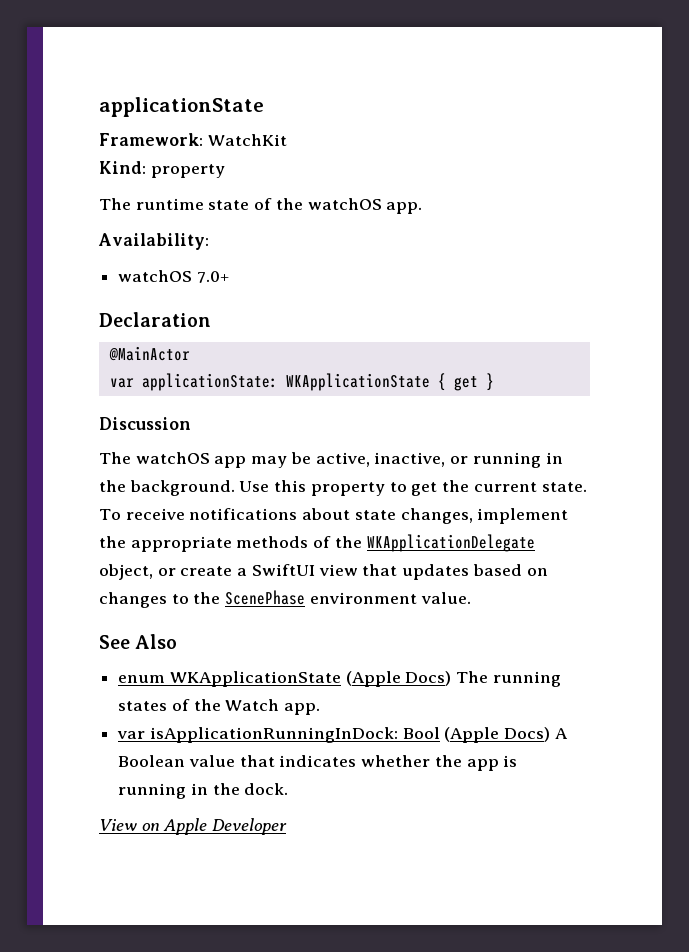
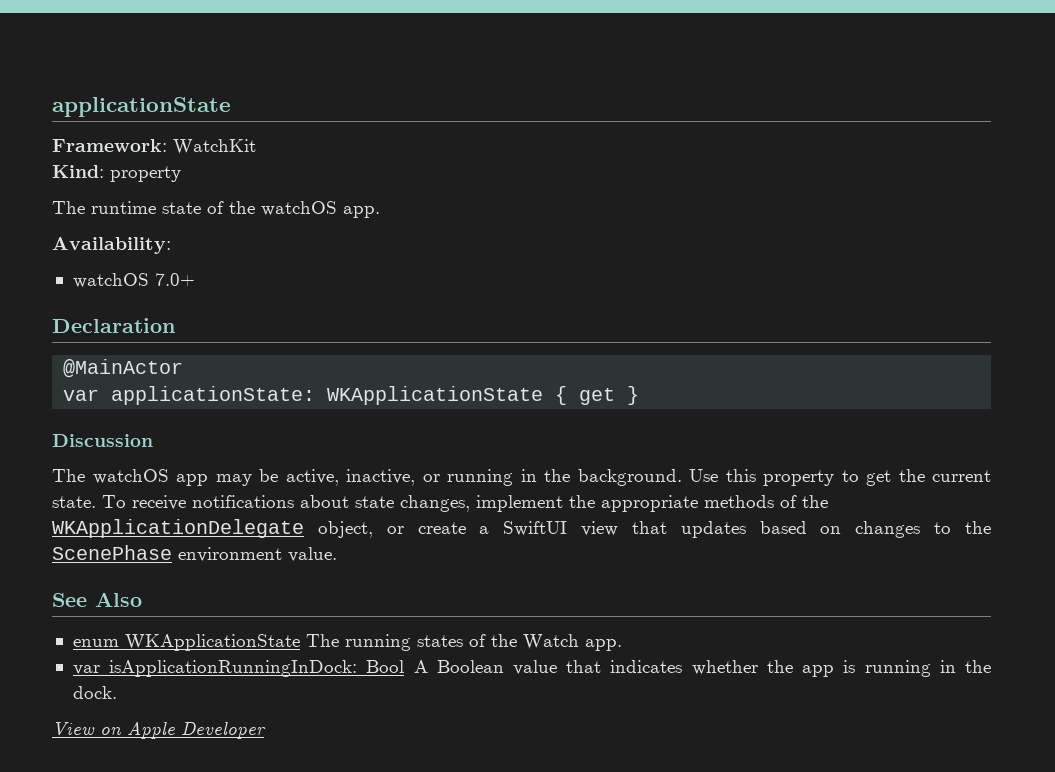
- enum WKApplicationState (Apple Docs) The running states of the Watch app.
+ enum WKApplicationState The running states of the Watch app.
- var isApplicationRunningInDock: Bool (Apple Docs) A Boolean value that indicates whether the app is running in the dock.
+ var isApplicationRunningInDock: Bool A Boolean value that indicates whether the app is running in the dock.

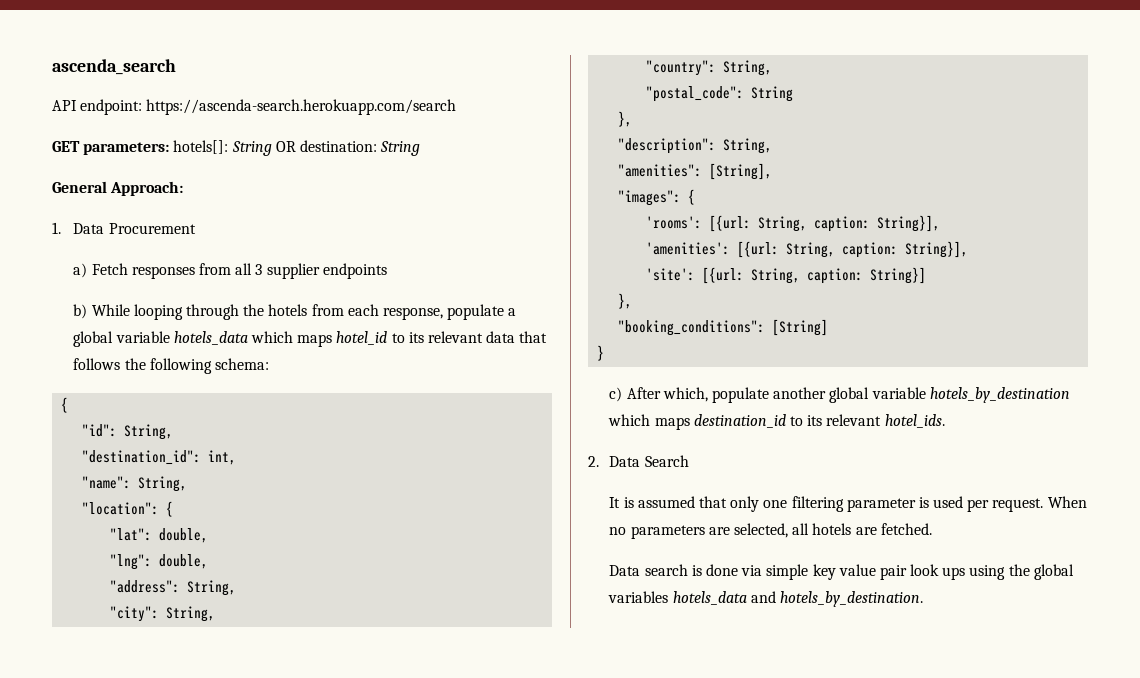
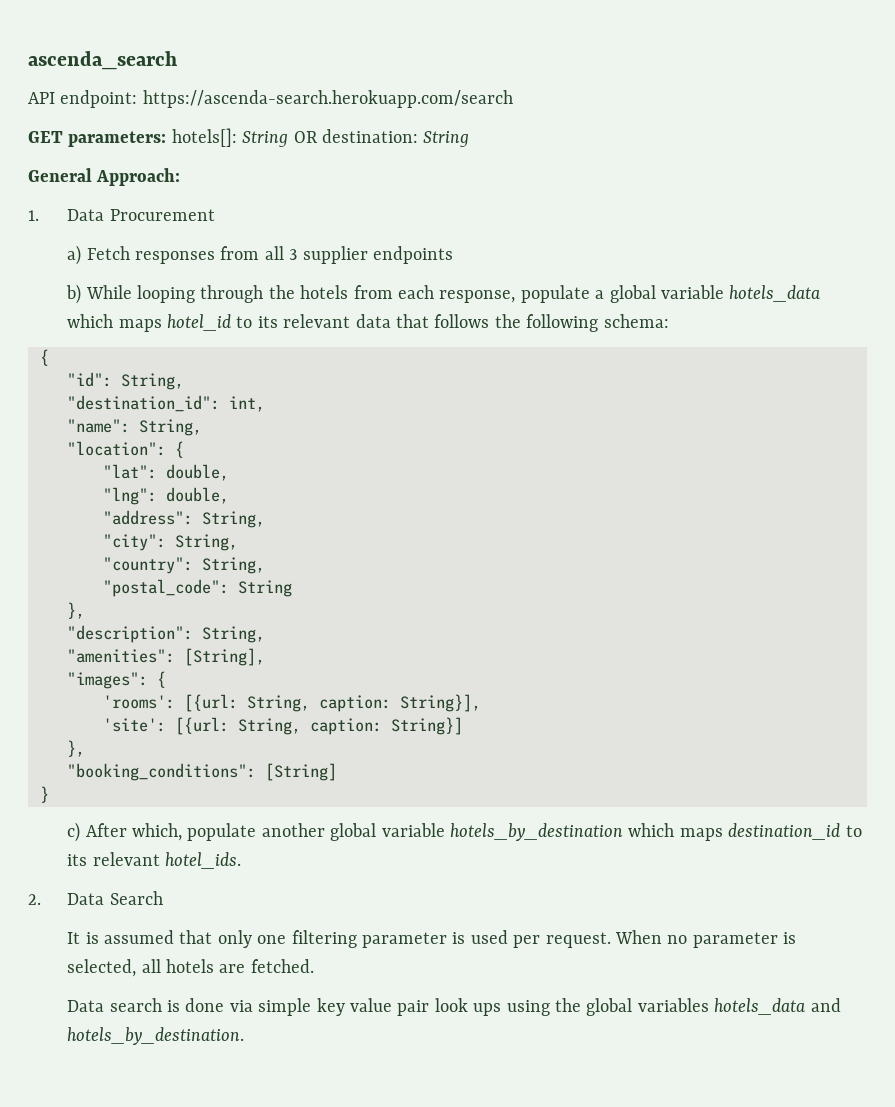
- 'amenities': [{url: String, caption: String}],
- When no parameters are selected, all hotels are fetched.
+ When no parameter is selected, all hotels are fetched.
• • • • •
Would you repeat the material exactly, keeping out any pictures?

- enum WKApplicationState (Apple Docs) The running states of the Watch app.
+ enum WKApplicationState The running states of the Watch app.
- var isApplicationRunningInDock: Bool (Apple Docs) A Boolean value that indicates whether the app is running in the dock.
+ var isApplicationRunningInDock: Bool A Boolean value that indicates whether the app is running in the dock.

- 'amenities': [{url: String, caption: String}],
- When no parameters are selected, all hotels are fetched.
+ When no parameter is selected, all hotels are fetched.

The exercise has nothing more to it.